Take a shot: vaccine tourism
Around the world, travellers from vaccine-poor countries are venturing abroad in a race to get vaccinated against Covid-19, also known as vaccine tourism. In some cases, travellers are after a specific brand of vaccine that is not available to them, in others no vaccine is available at all.
Earlier this year, it was the wealthy who travelled abroad to receive a Covid-19 vaccine. An exclusive travel and lifestyle service concierge provider based in the UK, boasting a membership base rate of circa £25,000 per annum, made headlines when it charged the likes of £40,000 to fly people out to get them vaccinated in ultra-luxury and privacy.
Now, as Covid-19 cases rise and variants affect vaccine production and disrupt worldwide distribution and uptake, destinations are encouraging vaccine tourism for the masses. Russia is offering its Sputnik V vaccine to visitors, New York is promoting itself as a safe place for tourists to get vaccinated, and Maldives is encouraging visitors to combine vacation with vaccines.
Chinese nationals above 16 years old, who hold a short-term UAE tourist visa, can now receive a Covid-19 vaccine in Dubai. A new factory in Abu Dhabi will start manufacturing a Covid-19 vaccine from Chinese pharmaceutical giant Sinopharm later this year under a joint venture between Sinopharm and Abu Dhabi-based technology company Group 42 (G42).
ForwardKeys’ analysis of flight tickets issued up to May 18 reveals a substantial uplift in international bookings to Texas and Florida, during the fortnight after those destinations opened up vaccinations to all adults, including visitors
The UAE now enjoys the status of being the number one in the world when it comes to Covid-19 vaccination rates of its citizens and residents, having only just administered over 12.1 million vaccine doses in late May.
Meanwhile, the latest research from ForwardKeys suggests that Latin Americans are travelling to the USA en masse to receive vaccination against Covid-19. The trend is most pronounced in travel from Peru, and other parts of Latin America, especially to Arizona, Florida and Texas.
ForwardKeys’ analysis of flight tickets issued up to May 18 reveals a substantial uplift in international bookings to Texas and Florida, during the fortnight after those destinations opened up vaccinations to all adults, including visitors. The US does not require proof of citizenship or residency as a minimum requirement for vaccination.

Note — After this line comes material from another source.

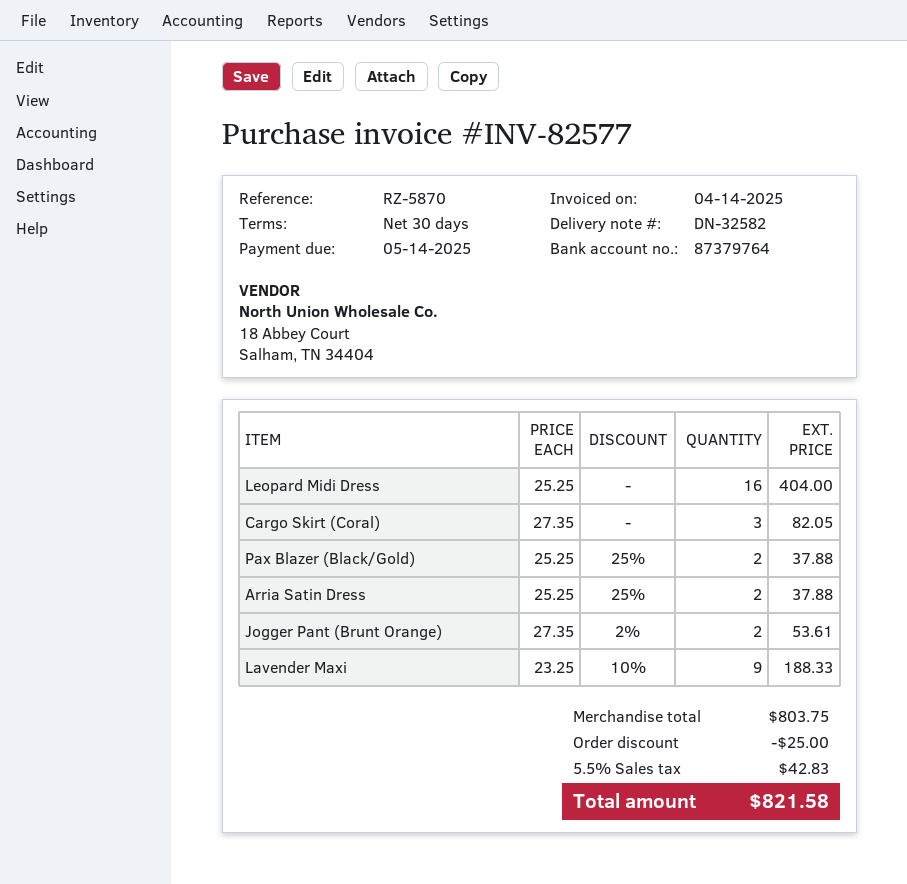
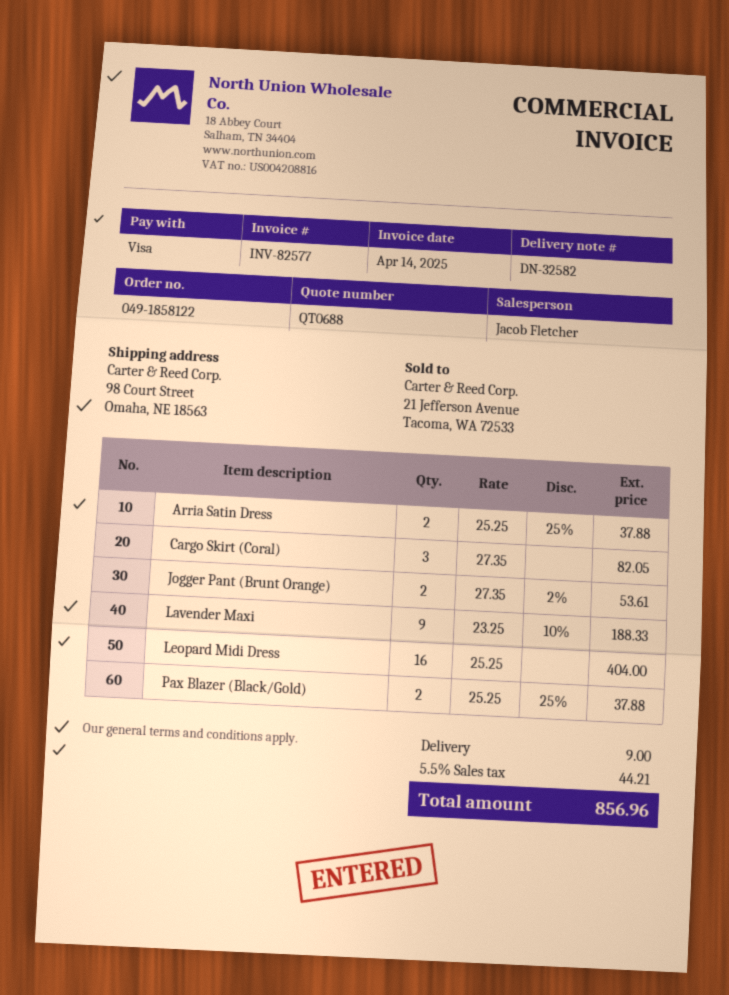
discount: 25.00 -> none
shipping: none -> 9.00
tax: 5.5% = 42.83 -> 5.5% = 44.21
total: 821.58 -> 856.96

Bookings from all origin markets to Florida rose from 44 per cent of 2019 levels to 67 per cent, and bookings from all origin markets to Texas rose from 58 per cent to 91 per cent of 2019 levels.
The most eye-opening increases in flight bookings have been to Texas – from Peru, 684 per cent ahead of 2019 levels, followed by Costa Rica, 338 per cent ahead, and from Mexico, 317 per cent ahead.
Analysis of post-vaccination travel reveals that there has been an increase in both bookings for short stays (1-3 nights), particularly for Texas, and an even greater increase in long stays (≥22 nights), particularly for Florida and Arizona, where the proportion of visits exceeding three weeks has more than doubled. This would be consistent with people flying in only to receive a jab and also combining a jab with an extended vacation.
Closer to home, it has also been widely reported that valid UAE residence visa holders have hired private jets from Indian cities to come to the UAE and get their vaccines.